Everything from the line holding "- You'll need" through the last line of the listing needs to be repeated exactly, with no other lines.

**** The input

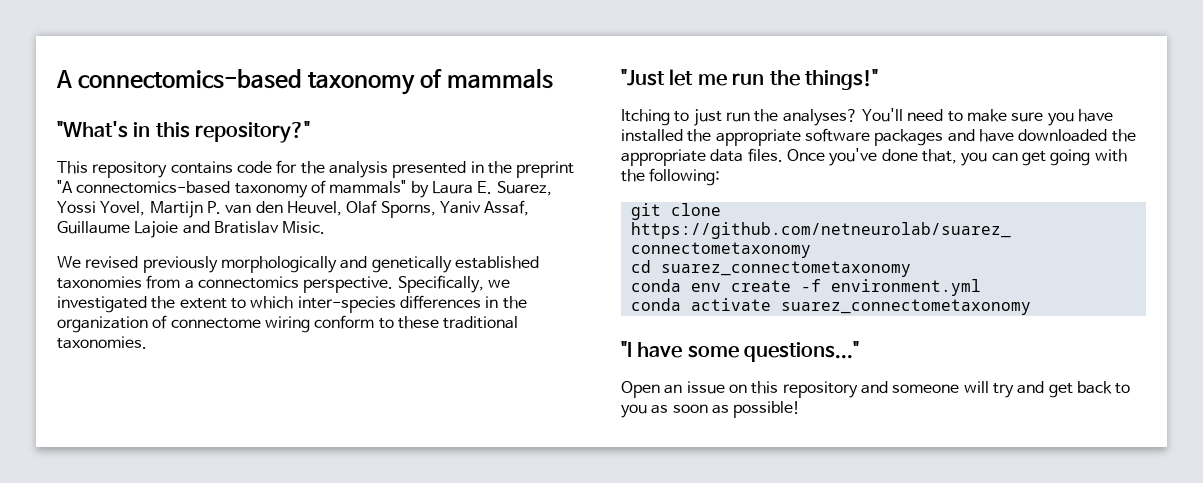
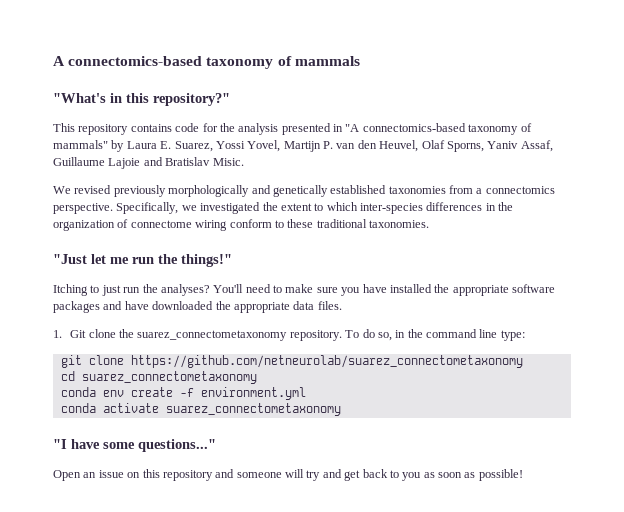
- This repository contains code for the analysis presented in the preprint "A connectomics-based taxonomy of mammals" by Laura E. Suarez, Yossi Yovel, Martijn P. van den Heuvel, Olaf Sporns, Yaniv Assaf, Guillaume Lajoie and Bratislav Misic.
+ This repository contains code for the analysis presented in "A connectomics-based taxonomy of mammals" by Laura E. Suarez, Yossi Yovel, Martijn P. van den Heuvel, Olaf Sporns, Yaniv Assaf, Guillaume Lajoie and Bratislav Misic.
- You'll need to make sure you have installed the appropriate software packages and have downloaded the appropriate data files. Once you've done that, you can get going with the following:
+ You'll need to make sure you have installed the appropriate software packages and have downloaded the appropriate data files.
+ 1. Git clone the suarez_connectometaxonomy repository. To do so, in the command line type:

********

Task answer =
- You'll need to make sure you have installed the appropriate software packages and have downloaded the appropriate data files. Once you've done that, you can get going with the following:
+ You'll need to make sure you have installed the appropriate software packages and have downloaded the appropriate data files.
+ 1. Git clone the suarez_connectometaxonomy repository. To do so, in the command line type:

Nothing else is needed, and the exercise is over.